→ **Given data**:

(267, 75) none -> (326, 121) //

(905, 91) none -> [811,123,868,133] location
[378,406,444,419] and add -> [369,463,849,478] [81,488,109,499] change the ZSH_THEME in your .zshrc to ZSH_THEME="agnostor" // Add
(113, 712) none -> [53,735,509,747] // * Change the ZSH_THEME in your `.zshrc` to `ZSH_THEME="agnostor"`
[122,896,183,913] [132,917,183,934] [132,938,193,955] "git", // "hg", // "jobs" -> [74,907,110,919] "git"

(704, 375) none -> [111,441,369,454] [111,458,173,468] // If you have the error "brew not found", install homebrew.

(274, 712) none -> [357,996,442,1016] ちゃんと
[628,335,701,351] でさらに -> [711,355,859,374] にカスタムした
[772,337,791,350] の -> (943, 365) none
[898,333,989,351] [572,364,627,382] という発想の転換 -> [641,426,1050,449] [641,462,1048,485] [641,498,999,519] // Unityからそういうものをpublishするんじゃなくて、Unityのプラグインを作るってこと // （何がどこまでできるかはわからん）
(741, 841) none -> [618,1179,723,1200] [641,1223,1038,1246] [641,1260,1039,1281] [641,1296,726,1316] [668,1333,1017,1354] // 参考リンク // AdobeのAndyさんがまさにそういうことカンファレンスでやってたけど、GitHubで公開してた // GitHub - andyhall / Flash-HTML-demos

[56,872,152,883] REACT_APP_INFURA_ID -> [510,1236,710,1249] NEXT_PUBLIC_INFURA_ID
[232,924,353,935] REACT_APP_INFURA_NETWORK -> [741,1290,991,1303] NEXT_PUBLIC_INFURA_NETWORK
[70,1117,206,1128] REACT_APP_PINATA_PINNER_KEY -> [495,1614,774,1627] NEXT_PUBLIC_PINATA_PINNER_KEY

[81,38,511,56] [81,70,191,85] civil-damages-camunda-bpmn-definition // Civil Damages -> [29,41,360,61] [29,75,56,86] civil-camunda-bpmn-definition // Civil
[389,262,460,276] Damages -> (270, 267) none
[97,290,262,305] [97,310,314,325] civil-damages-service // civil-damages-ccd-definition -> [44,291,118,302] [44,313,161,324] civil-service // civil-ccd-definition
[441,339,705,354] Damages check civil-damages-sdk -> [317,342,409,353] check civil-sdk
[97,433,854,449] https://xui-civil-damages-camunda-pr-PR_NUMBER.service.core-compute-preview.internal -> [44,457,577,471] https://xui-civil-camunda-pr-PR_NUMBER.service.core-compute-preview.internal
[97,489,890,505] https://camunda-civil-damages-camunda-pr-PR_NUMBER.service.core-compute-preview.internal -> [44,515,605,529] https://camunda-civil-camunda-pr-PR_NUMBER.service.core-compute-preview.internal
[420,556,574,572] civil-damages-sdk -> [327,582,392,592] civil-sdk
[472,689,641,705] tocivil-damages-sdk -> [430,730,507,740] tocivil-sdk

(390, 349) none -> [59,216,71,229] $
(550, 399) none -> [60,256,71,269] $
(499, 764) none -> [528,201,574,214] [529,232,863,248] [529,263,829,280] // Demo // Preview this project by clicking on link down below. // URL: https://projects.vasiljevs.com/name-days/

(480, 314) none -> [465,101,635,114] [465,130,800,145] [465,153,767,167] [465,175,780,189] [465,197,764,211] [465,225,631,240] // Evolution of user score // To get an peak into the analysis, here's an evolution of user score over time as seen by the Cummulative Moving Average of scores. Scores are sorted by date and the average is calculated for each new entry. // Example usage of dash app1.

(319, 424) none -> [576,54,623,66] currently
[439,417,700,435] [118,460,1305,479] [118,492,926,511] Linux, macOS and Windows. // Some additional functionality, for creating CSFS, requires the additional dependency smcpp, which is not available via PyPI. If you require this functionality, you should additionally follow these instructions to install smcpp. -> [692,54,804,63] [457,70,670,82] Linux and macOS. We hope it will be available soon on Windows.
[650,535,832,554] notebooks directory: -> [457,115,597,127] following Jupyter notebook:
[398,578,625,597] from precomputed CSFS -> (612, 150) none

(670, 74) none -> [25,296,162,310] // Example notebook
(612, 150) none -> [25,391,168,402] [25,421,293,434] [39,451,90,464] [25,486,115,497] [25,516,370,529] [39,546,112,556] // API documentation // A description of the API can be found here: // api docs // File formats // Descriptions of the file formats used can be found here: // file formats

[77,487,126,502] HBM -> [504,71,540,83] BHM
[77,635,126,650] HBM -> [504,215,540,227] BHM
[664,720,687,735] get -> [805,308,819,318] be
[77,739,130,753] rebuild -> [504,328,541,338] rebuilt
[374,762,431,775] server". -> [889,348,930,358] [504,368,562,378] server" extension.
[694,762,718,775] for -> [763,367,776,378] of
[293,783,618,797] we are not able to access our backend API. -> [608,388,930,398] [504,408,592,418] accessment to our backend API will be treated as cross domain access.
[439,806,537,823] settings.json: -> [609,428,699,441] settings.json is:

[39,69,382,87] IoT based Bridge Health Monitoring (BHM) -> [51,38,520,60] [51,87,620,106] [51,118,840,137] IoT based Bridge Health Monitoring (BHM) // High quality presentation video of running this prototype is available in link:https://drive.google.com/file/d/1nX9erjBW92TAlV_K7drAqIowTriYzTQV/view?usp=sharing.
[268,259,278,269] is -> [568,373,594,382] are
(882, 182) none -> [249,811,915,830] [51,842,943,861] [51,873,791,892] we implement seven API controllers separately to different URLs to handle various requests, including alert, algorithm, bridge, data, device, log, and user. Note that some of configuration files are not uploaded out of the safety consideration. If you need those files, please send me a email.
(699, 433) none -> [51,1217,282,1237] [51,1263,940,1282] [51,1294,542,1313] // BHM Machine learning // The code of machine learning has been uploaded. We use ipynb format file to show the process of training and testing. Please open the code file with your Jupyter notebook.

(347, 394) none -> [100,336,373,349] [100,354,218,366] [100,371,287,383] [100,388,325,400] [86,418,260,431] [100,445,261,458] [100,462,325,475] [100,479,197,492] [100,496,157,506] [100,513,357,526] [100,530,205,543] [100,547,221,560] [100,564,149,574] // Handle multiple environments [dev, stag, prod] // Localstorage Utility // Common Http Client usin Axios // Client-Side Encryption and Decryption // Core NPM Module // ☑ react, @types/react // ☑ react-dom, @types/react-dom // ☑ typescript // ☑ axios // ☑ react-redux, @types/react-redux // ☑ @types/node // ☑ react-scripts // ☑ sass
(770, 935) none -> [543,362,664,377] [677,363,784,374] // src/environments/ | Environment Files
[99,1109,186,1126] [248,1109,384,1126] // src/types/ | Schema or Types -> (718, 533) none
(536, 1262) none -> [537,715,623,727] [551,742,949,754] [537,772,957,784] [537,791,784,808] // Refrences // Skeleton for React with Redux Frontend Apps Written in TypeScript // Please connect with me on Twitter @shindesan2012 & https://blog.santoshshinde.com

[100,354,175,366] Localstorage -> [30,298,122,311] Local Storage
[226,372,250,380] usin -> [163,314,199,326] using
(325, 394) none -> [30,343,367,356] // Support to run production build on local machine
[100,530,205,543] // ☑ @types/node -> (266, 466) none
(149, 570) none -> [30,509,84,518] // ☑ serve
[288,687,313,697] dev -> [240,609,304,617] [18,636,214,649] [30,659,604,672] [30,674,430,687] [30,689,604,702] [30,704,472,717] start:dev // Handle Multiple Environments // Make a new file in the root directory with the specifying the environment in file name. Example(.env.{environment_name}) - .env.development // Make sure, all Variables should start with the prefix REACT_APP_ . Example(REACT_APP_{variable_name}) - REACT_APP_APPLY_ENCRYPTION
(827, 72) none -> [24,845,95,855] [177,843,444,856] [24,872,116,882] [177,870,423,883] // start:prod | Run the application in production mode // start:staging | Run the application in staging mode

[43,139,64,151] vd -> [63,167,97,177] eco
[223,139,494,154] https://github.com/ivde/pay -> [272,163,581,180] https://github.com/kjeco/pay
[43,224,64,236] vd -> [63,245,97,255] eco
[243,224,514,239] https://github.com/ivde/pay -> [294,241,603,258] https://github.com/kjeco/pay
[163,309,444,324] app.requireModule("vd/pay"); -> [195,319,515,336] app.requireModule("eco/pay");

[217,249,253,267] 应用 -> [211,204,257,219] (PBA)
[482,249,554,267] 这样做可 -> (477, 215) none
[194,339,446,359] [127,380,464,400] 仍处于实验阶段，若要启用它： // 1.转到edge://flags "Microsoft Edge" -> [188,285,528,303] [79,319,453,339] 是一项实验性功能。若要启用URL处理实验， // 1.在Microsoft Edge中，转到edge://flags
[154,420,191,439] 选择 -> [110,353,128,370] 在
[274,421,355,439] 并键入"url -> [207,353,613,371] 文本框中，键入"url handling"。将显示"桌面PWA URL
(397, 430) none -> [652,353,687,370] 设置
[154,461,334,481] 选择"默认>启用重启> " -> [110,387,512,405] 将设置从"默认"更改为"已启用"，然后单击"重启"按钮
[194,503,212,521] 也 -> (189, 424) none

→ **Exercise directions**:
Go through the entries above and copy each line with "directory" in it.

→ **Output of the task**:
[650,535,832,554] notebooks directory: -> [457,115,597,127] following Jupyter notebook:
[288,687,313,697] dev -> [240,609,304,617] [18,636,214,649] [30,659,604,672] [30,674,430,687] [30,689,604,702] [30,704,472,717] start:dev // Handle Multiple Environments // Make a new file in the root directory with the specifying the environment in file name. Example(.env.{environment_name}) - .env.development // Make sure, all Variables should start with the prefix REACT_APP_ . Example(REACT_APP_{variable_name}) - REACT_APP_APPLY_ENCRYPTION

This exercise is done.